US 11,875,586 B2
Detection and mitigation of cyber attacks on binary image recognition systems
Eric Balkanski, New York, NY (US); Harrison Chase, San Francisco, CA (US); Kojin Oshiba, San Francisco, CA (US); Alexander Rilee, Cambridge, MA (US); Yaron Singer, Menlo Park, CA (US); and Richard Wang, West Hills, CA (US)
Assigned to ROBUST INTELLIGENCE, INC., San Francisco, CA (US)
Filed by Robust Intelligence, Inc., San Francisco, CA (US)
Filed on Feb. 5, 2021, as Appl. No. 17/168,547.
Claims priority of provisional application 62/971,021, filed on Feb. 6, 2020.

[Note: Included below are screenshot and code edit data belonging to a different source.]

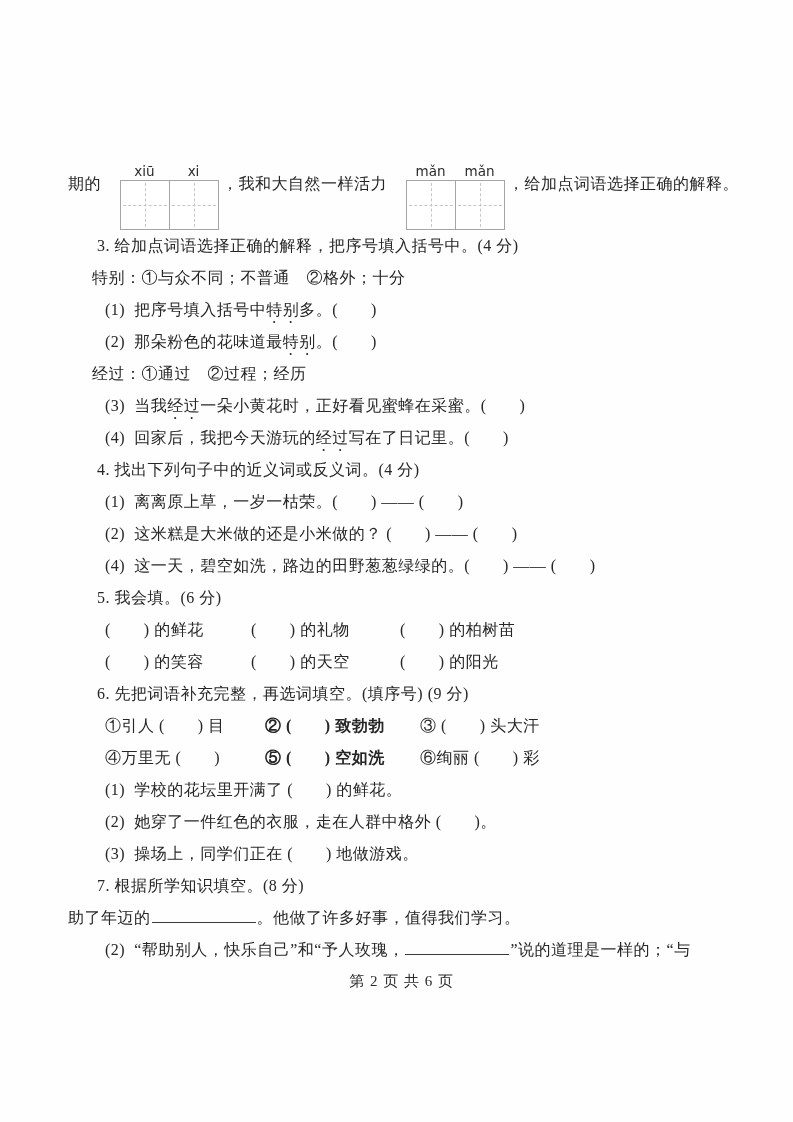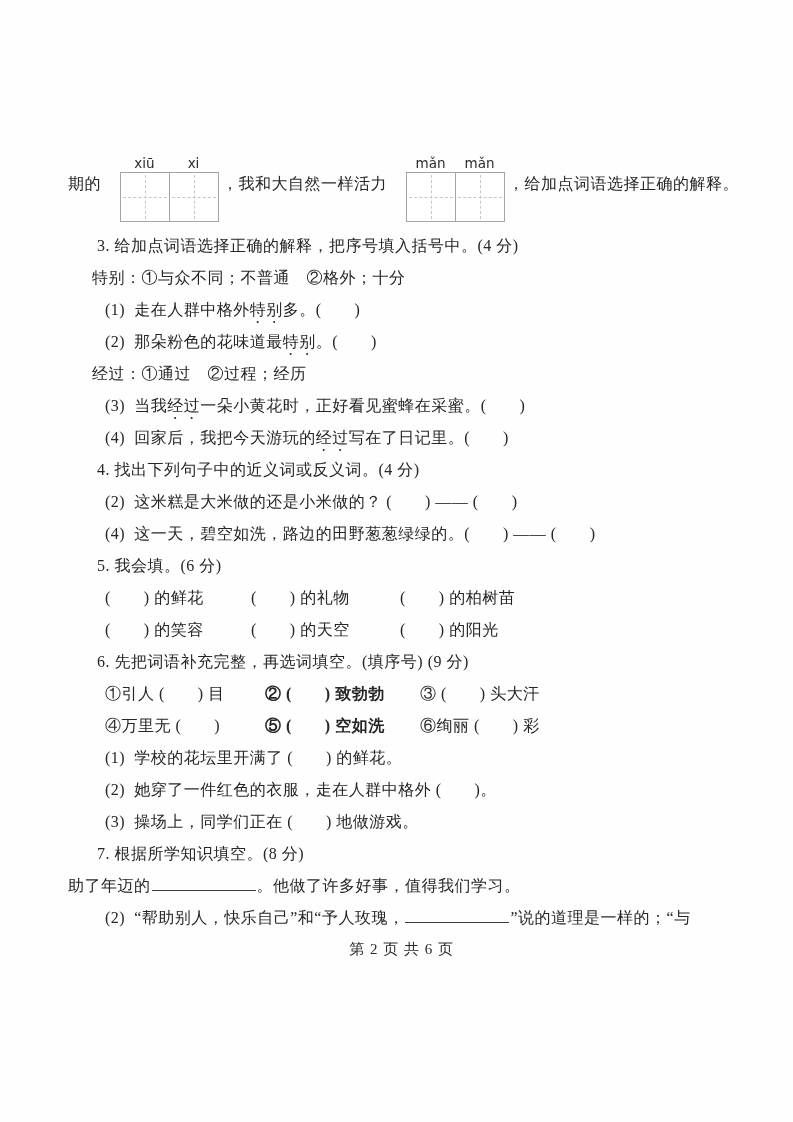--- a/index.html
+++ b/index.html
@@ -11,21 +11,21 @@
     box-sizing: border-box;
     padding: 146px 58px 0 68px;
     overflow: hidden;
     font-family: "Liberation Serif", "DejaVu Serif", serif;
     font-size: 16px;
     color: #262626;
   }
   
   .fill-row { display: flex; align-items: flex-start; height: 72px; margin-bottom: 12px; }
   .fill-text { padding-top: 30px; line-height: 1; white-space: nowrap; letter-spacing: 0.5px; }
-  .tzg-wrap { margin: 4px 3px; flex: 0 0 auto; padding-left: 16px; }
+  .tzg-wrap { margin: 12px 3px; flex: 0 0 auto; padding-left: 16px; }
   .pinyin-row { display: flex; height: 20px; align-items: flex-end; padding-bottom: 2px; }
   .pinyin {
     width: 49px; text-align: center; line-height: 1;
     font-family: "DejaVu Sans", "Liberation Sans", sans-serif;
     font-size: 13.5px; color: #2b2b2b;
   }
   .tzg-group { display: flex; border: 1px solid #a5a5a5; background: #fff; }
   .tzg-cell { width: 48px; height: 48px; position: relative; }
   .tzg-cell + .tzg-cell { border-left: 1px solid #a5a5a5; }
   .tzg-cell::before {
@@ -88,34 +88,37 @@
         <div class="tzg-cell"></div>
         <div class="tzg-cell"></div>
       </div>
     </div>
     <span class="fill-text">，给加点词语选择正确的解释。</span>
   </div>
 
   <div class="line q-head">3. 给加点词语选择正确的解释，把序号填入括号中。(4 分)</div>
   <div class="line def">特别：①与众不同；不普通　②格外；十分</div>
   <div class="line item">
-    <span class="num">(1)</span><span>走在人群中格外</span><span class="emph">特别</span><span>多。(　　)</span>
+    <span class="num">(1)</span><span>把序号填入括号中</span><span class="emph">特别</span><span>多。(　　)</span>
   </div>
   <div class="line item">
     <span class="num">(2)</span><span>那朵粉色的花味道最</span><span class="emph">特别</span><span>。(　　)</span>
   </div>
   <div class="line def">经过：①通过　②过程；经历</div>
   <div class="line item">
     <span class="num">(3)</span><span>当我</span><span class="emph">经过</span><span>一朵小黄花时，正好看见蜜蜂在采蜜。(　　)</span>
   </div>
   <div class="line item">
     <span class="num">(4)</span><span>回家后，我把今天游玩的</span><span class="emph">经过</span><span>写在了日记里。(　　)</span>
   </div>
 
   <div class="line q-head">4. 找出下列句子中的近义词或反义词。(4 分)</div>
+  <div class="line item">
+    <span class="num">(1)</span><span>离离原上草，一岁一枯荣。(　　) —— (　　)</span>
+  </div>
   <div class="line item">
     <span class="num">(2)</span><span>这米糕是大米做的还是小米做的？ (　　) —— (　　)</span>
   </div>
   <div class="line item">
     <span class="num">(4)</span><span>这一天，碧空如洗，路边的田野葱葱绿绿的。(　　) —— (　　)</span>
   </div>
 
   <div class="line q-head">5. 我会填。(6 分)</div>
   <div class="line item">
     <span class="col w146">(　　) 的鲜花</span><span class="col w152">(　　) 的礼物</span><span class="col">(　　) 的柏树苗</span>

Prior Publication US 2021/0248241 A1, Aug. 12, 2021
Int. Cl. G06F 21/57 (2013.01); G06F 18/2433 (2023.01); G06V 30/40 (2022.01); G06N 20/00 (2019.01); G06V 30/20 (2022.01); G06V 10/74 (2022.01); G06V 30/10 (2022.01)
CPC G06V 30/40 (2022.01) [G06F 18/2433 (2023.01); G06F 21/577 (2013.01); G06N 20/00 (2019.01); G06V 10/761 (2022.01); G06V 30/20 (2022.01); G06F 2221/034 (2013.01); G06V 30/10 (2022.01)] 14 Claims
OG exemplary drawing
 
1. A computer-implemented method for detecting vulnerabilities of a model for binary image classification, comprising:
receiving, by a computer system, a binary image data, the computer system configured to detect a pixel value in the binary image data to represent a non-machine language value related to the binary image data;
determining, by the computer system, that the binary image data further comprises at least a pixel value that is altered in a manner to change the non-machine language value related to the binary image data when read by an image recognition system; and
alerting, by the computer system, to the image recognition system to review the binary image data,
wherein the image recognition system includes:
a first artificial intelligence model that classifies a first portion of the binary image data that represents a numerical amount written in numbers; and
a second artificial intelligence model that classifies a second portion of the binary image data that represents the numerical amount written in letters;
wherein said determining includes determining that the first and second artificial intelligence models are attacked simultaneously such that the changed non-machine language value associated with the first portion matches the changed non-machine language value associated with the second portion when read by the image recognition system, and
wherein said determining that the first and second artificial intelligence models are attacked simultaneously comprises determining that an untargeted attack using a shaded combinatorial attack on recognition systems is used on at least one of the first and second artificial intelligence models, wherein the shaded combinatorial attack includes one or more iterations, at least one of the iterations including evaluating gains of one or more pixels of the binary image data based upon spatial and temporal correlations among the gains of the pixels across the iterations.